Extracted entries Block Start

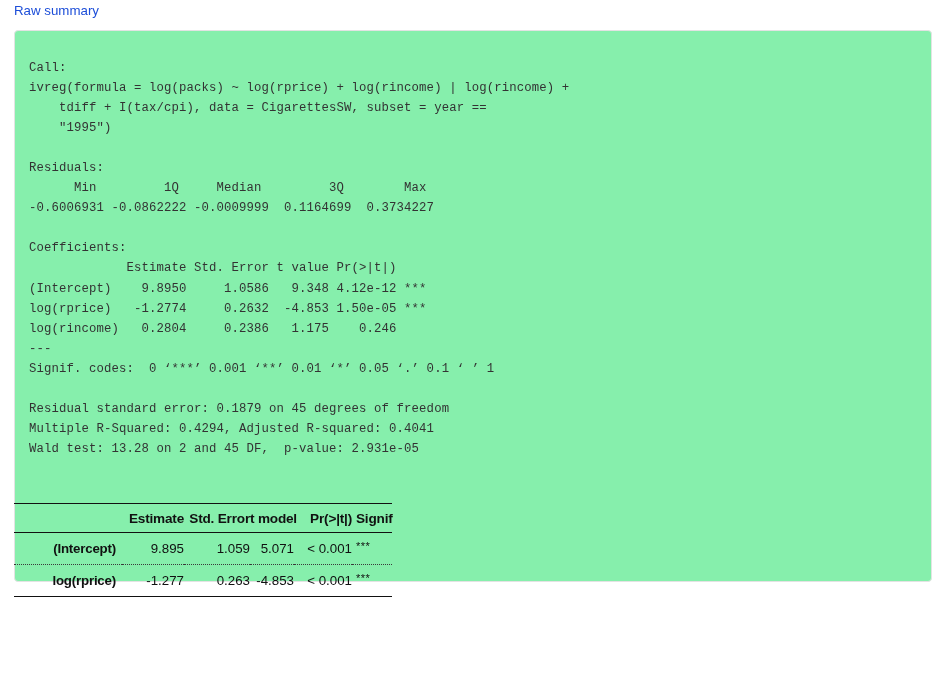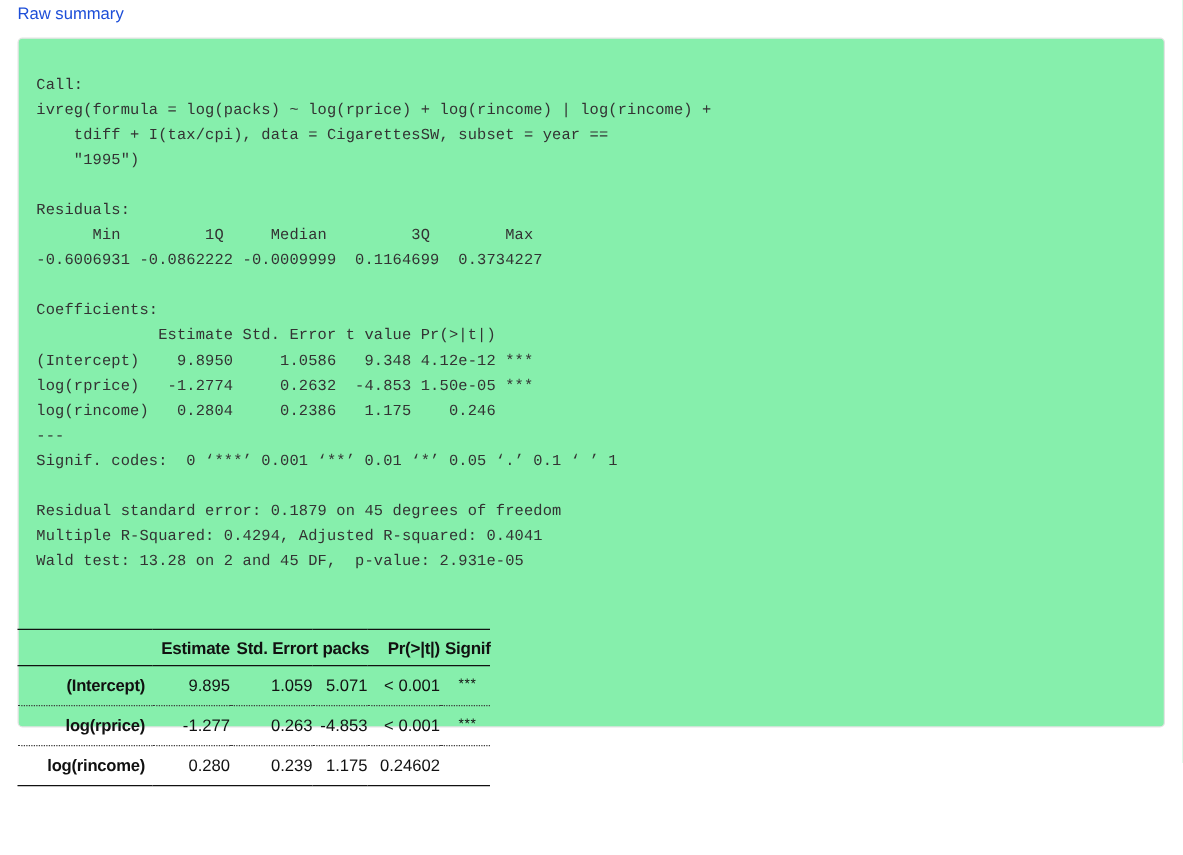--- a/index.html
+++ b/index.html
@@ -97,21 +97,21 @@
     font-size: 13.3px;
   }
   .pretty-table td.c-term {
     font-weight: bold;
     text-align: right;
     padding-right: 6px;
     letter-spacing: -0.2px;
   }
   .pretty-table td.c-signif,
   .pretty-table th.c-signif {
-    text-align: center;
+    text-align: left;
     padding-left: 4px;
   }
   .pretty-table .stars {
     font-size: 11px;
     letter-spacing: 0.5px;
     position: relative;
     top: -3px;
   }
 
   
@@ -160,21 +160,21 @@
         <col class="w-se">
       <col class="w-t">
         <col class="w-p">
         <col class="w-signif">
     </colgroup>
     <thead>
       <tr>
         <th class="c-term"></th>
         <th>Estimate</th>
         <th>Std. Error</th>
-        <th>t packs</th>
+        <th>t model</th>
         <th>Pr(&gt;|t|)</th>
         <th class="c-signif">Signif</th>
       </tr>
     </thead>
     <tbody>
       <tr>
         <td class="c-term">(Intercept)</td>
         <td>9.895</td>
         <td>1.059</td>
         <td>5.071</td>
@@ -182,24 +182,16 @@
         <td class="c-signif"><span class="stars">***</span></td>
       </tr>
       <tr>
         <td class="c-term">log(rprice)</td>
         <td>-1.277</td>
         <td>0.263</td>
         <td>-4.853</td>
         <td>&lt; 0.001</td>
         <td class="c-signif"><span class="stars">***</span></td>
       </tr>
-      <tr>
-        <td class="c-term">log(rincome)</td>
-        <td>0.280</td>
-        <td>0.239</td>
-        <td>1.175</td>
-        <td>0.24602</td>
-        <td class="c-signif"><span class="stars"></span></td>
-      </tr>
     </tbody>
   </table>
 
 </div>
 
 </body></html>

Extracted entries Block End
Extracted entries Block Start

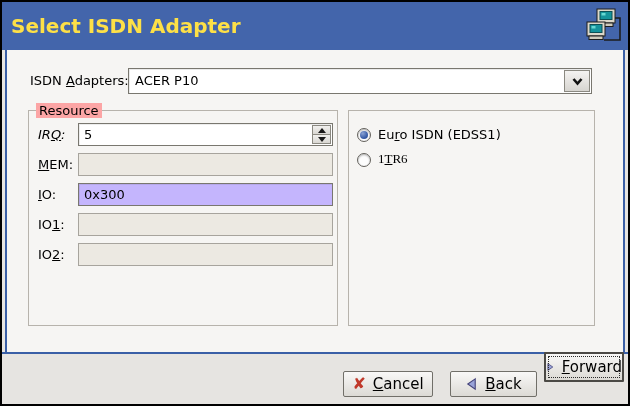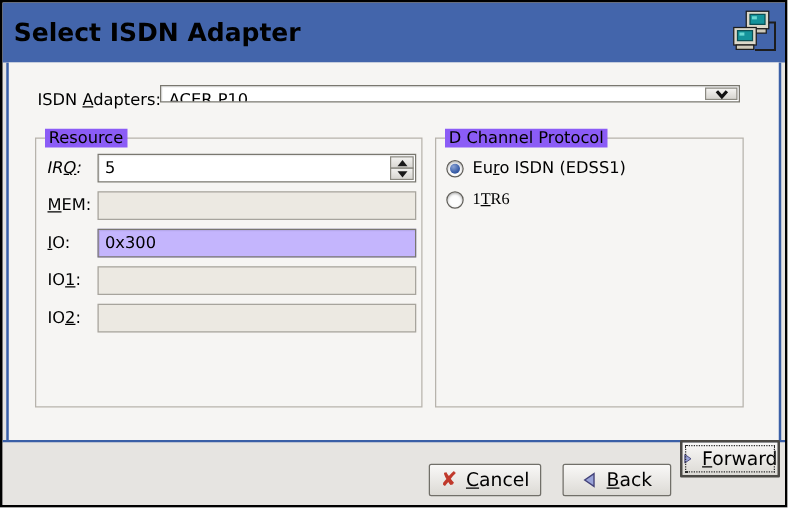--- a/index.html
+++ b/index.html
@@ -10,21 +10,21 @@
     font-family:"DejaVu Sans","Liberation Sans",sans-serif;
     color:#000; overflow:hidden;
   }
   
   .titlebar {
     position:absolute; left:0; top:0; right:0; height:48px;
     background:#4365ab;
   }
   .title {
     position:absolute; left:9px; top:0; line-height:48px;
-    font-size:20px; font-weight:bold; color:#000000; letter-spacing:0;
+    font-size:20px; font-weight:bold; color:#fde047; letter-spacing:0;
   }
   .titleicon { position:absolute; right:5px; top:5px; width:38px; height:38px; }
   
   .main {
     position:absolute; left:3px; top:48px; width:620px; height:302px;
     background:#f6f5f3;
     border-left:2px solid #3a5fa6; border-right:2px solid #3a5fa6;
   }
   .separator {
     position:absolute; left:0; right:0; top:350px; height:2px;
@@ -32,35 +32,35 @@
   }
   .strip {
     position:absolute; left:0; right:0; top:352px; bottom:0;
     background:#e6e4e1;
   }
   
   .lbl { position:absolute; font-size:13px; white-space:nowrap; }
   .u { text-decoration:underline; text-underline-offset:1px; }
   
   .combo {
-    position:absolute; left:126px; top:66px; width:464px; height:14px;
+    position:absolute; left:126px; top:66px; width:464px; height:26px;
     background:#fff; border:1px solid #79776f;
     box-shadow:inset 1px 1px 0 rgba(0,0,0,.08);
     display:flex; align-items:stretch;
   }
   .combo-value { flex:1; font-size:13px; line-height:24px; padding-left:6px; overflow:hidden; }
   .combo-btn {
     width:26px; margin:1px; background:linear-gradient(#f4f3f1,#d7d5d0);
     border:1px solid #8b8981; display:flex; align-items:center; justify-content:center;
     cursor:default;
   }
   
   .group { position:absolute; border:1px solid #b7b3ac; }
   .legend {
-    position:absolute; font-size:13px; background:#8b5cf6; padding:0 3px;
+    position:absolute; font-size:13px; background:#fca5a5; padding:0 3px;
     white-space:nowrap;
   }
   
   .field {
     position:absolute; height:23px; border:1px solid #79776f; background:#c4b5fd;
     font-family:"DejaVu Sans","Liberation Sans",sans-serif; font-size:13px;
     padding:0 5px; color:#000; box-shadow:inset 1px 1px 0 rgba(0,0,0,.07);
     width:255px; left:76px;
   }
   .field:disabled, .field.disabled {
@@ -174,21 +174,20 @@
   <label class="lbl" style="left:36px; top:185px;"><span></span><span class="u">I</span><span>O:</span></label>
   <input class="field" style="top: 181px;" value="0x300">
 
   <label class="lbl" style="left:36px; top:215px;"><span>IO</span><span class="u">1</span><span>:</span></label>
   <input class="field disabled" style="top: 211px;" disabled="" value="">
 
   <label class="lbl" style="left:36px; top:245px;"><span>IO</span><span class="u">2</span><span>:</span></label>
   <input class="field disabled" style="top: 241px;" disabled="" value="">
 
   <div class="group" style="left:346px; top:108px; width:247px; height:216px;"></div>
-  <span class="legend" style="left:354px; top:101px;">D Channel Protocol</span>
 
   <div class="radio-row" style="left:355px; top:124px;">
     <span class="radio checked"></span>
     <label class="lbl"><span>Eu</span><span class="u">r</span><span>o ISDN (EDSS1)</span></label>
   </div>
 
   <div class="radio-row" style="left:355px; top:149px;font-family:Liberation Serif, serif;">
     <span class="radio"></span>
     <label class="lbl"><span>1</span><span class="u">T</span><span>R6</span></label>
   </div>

Extracted entries Block End

Instructions for the task
Going back to the entries above, set down exactly the lines that begin at the one with "font-weight:bold; color:#fde047; letter-spacing:0;" and end at the one with "position:absolute; left:0; right:0; top:352px;", both included, and nothing else.

Output for this exercise
+    font-size:20px; font-weight:bold; color:#fde047; letter-spacing:0;
   }
   .titleicon { position:absolute; right:5px; top:5px; width:38px; height:38px; }
   
   .main {
     position:absolute; left:3px; top:48px; width:620px; height:302px;
     background:#f6f5f3;
     border-left:2px solid #3a5fa6; border-right:2px solid #3a5fa6;
   }
   .separator {
     position:absolute; left:0; right:0; top:350px; height:2px;
@@ -32,35 +32,35 @@
   }
   .strip {
     position:absolute; left:0; right:0; top:352px; bottom:0;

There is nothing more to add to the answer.